= Beginning of Section =
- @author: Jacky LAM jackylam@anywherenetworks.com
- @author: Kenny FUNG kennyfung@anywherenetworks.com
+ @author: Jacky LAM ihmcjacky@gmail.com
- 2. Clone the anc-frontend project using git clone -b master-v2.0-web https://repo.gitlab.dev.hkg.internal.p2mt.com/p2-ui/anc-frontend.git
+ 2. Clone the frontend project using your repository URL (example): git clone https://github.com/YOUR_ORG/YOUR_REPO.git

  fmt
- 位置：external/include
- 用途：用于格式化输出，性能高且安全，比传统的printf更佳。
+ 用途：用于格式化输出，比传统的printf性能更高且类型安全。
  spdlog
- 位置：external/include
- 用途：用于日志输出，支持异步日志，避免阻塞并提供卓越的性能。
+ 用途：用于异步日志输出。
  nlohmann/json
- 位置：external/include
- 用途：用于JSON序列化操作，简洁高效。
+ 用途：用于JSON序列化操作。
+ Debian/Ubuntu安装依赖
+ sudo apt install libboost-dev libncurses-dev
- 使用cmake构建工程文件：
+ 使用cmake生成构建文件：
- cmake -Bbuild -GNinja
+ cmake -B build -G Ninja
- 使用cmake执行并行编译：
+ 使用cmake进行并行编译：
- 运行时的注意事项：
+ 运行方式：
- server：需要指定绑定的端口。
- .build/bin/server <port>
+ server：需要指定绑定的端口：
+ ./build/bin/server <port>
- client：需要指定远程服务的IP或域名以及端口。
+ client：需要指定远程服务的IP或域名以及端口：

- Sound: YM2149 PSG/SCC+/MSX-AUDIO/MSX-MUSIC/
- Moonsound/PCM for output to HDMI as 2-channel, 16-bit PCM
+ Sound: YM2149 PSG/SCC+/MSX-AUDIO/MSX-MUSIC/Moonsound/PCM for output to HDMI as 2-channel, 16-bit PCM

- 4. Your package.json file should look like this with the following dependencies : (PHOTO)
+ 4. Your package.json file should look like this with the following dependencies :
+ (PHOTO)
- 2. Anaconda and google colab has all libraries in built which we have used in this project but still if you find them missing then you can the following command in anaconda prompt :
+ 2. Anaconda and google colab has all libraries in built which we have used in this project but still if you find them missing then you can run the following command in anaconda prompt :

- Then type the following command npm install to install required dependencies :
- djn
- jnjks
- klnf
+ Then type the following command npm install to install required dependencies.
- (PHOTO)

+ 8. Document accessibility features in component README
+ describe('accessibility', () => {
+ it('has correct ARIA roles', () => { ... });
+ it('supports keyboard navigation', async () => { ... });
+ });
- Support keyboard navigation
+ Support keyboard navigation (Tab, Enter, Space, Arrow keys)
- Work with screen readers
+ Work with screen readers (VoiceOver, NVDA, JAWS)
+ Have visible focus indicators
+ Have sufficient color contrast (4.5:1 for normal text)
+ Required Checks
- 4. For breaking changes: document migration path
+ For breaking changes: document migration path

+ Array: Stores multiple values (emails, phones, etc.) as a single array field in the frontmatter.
= End of Section =
▶ **YOUR ASSIGNMENT**
Tally every line of the data that holds the word "which" and write the count alone.

▶ **WRITTEN SOLUTION**
2